I hear her breathe in and out as she flicks through some sheets of paper. The air is as smooth as silk.
Her fingers move over my chest. They are warm, as warm as the breath she exhales. Her nails press into my skin for moment, then she pulls her hand away. My penis immediately stiffens. I want her to touch me again. She’s the first girl since Tian Yi to show any concern for me.
She notices my erection, lifts the sheet and observes it for some time. ‘It seems this vegetable has quite a healthy sexual appetite,’ she whispers.
I wish it would go down.
Then she says into my ear, ‘Don’t worry. I’m sure you’ll wake up one day. The drugs I’m giving you are imported. Do you hear me, wooden man? And I’ve told your mother lots of things she can do to speed up your recovery. I looked after many coma patients during my internship.’

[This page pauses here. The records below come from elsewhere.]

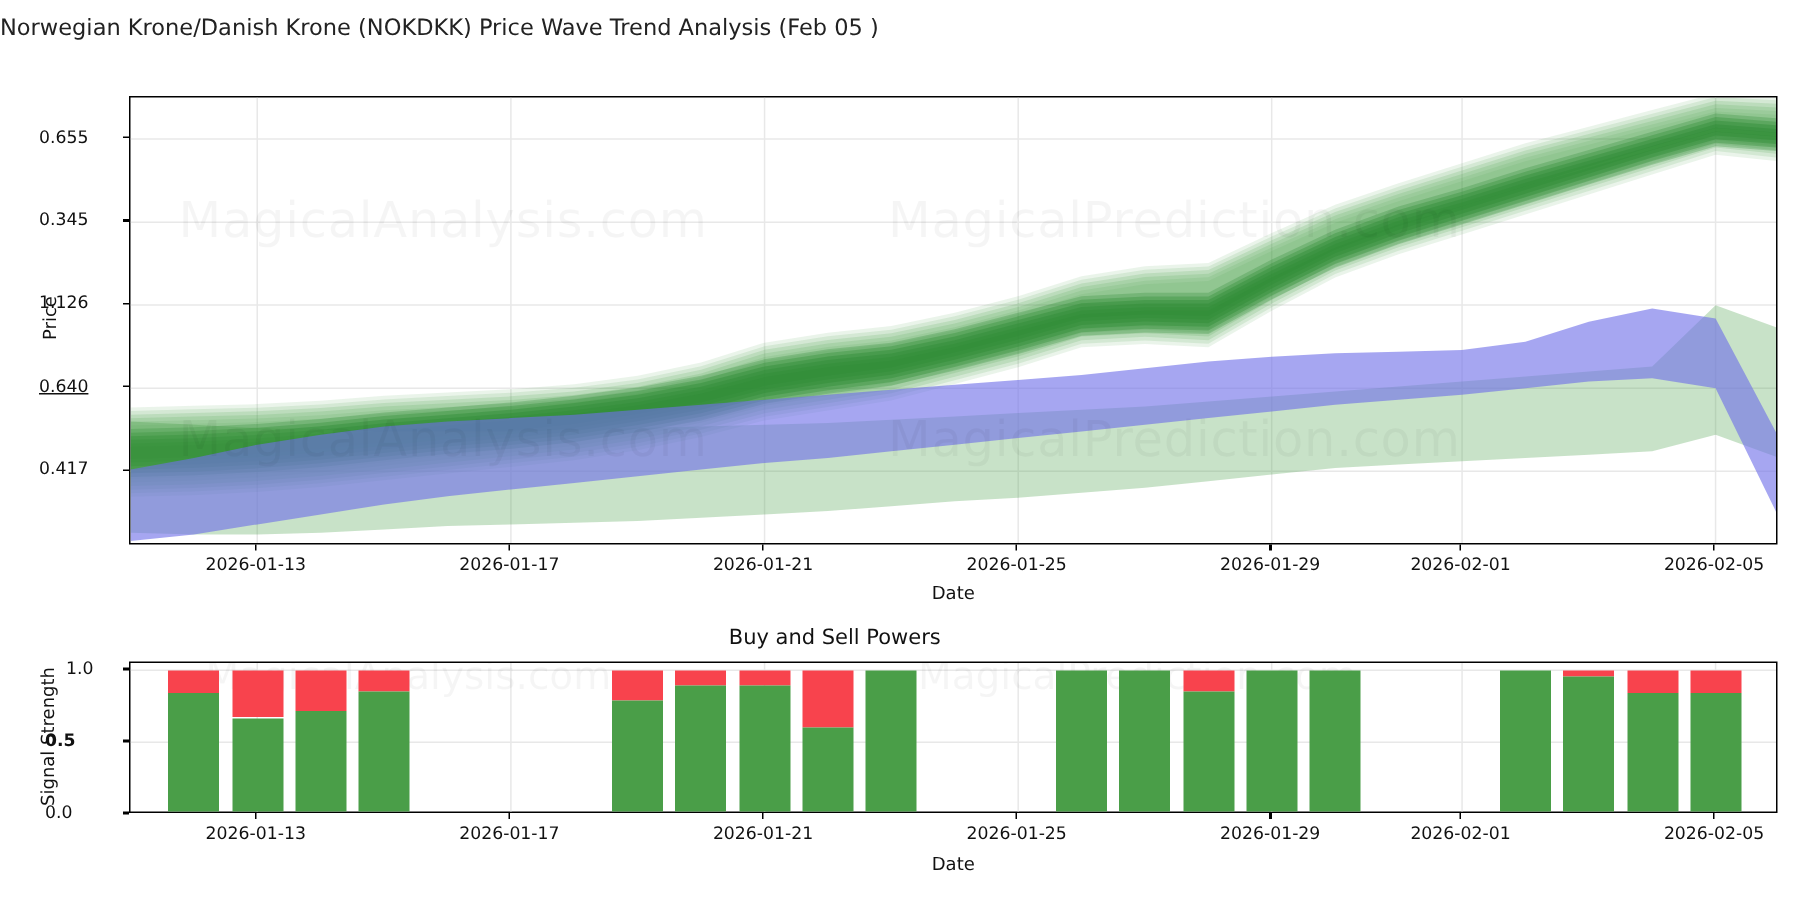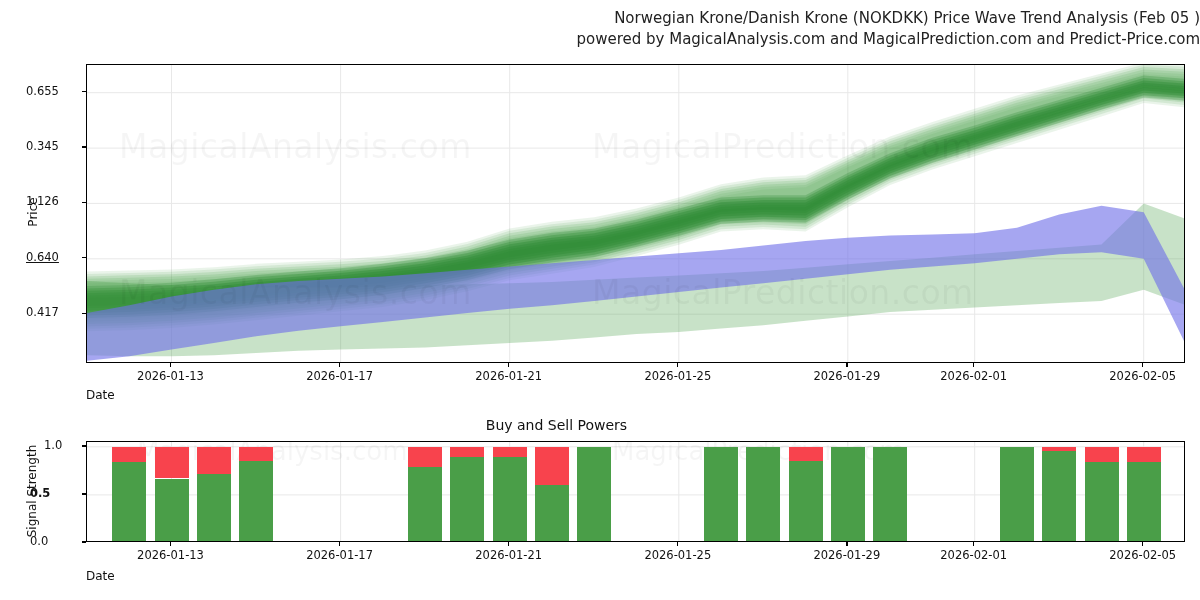--- a/index.html
+++ b/index.html
@@ -6,7 +6,7 @@
   body{width:1200px;height:600px;font-family:"DejaVu Sans","Liberation Sans",sans-serif;color:#000;overflow:hidden;}
   #root{position:relative;width:1200px;height:600px;}
 
-  .title-block{position:absolute;left:0;top:8px;width:1200px;text-align:right;}
+  .title-block{position:absolute;left:0;top:8px;width:1200px;text-align:left;}
   .title-line{font-size:15px;line-height:21px;color:#222;}
 
   .subtitle-mid{position:absolute;left:0;top:417px;width:1113px;text-align:center;font-size:14px;color:#111;}

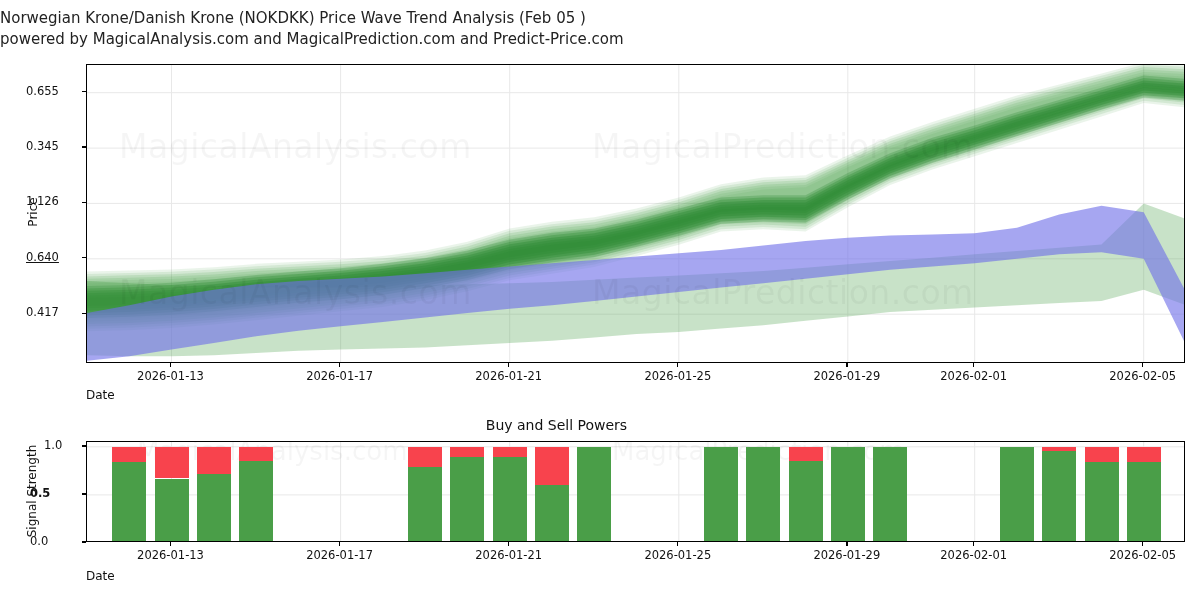--- a/index.html
+++ b/index.html
@@ -35,7 +35,6 @@
 
   <div class="title-block">
     <div class="title-line">Norwegian Krone/Danish Krone (NOKDKK) Price Wave Trend Analysis (Feb 05 )</div>
-    <div class="title-line">powered by MagicalAnalysis.com and MagicalPrediction.com and Predict-Price.com</div>
   </div>
 
   <div class="panel" id="price-panel" style="left:86px;top:64px;width:1099px;height:299px;">

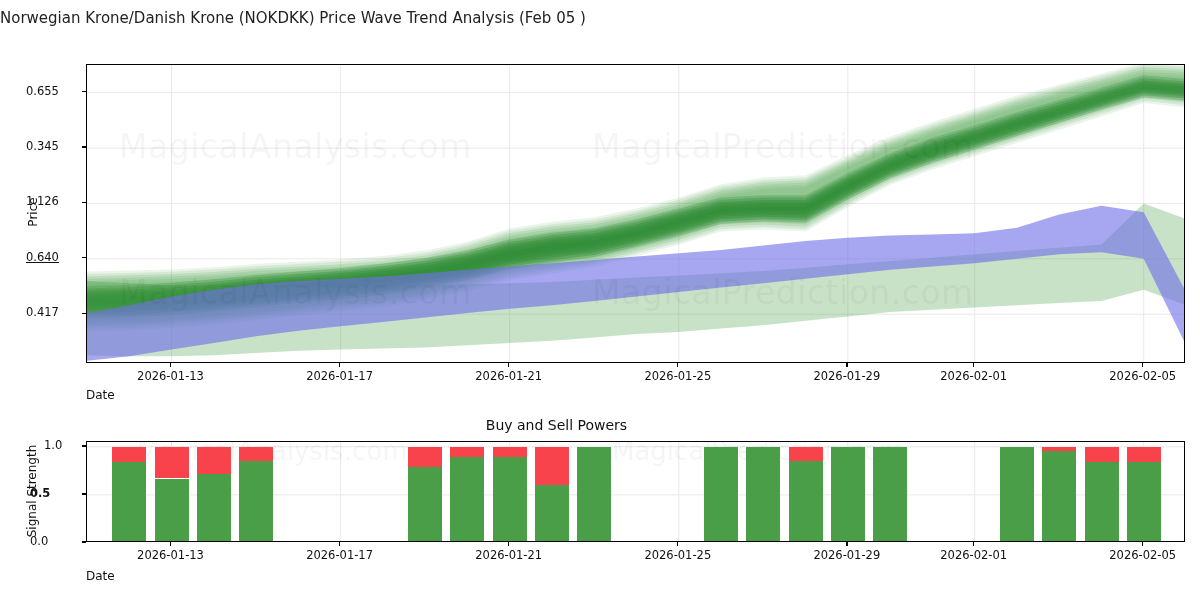--- a/index.html
+++ b/index.html
@@ -11,7 +11,7 @@
 
   .subtitle-mid{position:absolute;left:0;top:417px;width:1113px;text-align:center;font-size:14px;color:#111;}
 
-  .axis-label-x{position:absolute;font-size:12px;color:#111;}
+  .axis-label-x{position:absolute;text-align:center;font-size:12px;color:#111;}
   .axis-label-y{position:absolute;font-size:12px;color:#111;transform-origin:50% 50%;}
 
   .tick-lbl{position:absolute;font-size:11.5px;color:#111;white-space:nowrap;}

This is the sixth time you’ve visited me, Wen Niao. One time you came on a Saturday. You said you hadn’t anything else to do that weekend.
‘You were very handsome seven years ago. There was always a crowd of people milling around you. I never dared look you straight in the eye.’
And I remember that your face was similar to Tian Yi’s: oval, and lightly freckled, but with thicker eyebrows and a higher-bridged nose.
‘At least you’re better off than those students who were sent to the Martial Law Headquarters and tortured so badly they went insane. They’re the ones I feel sorry for.’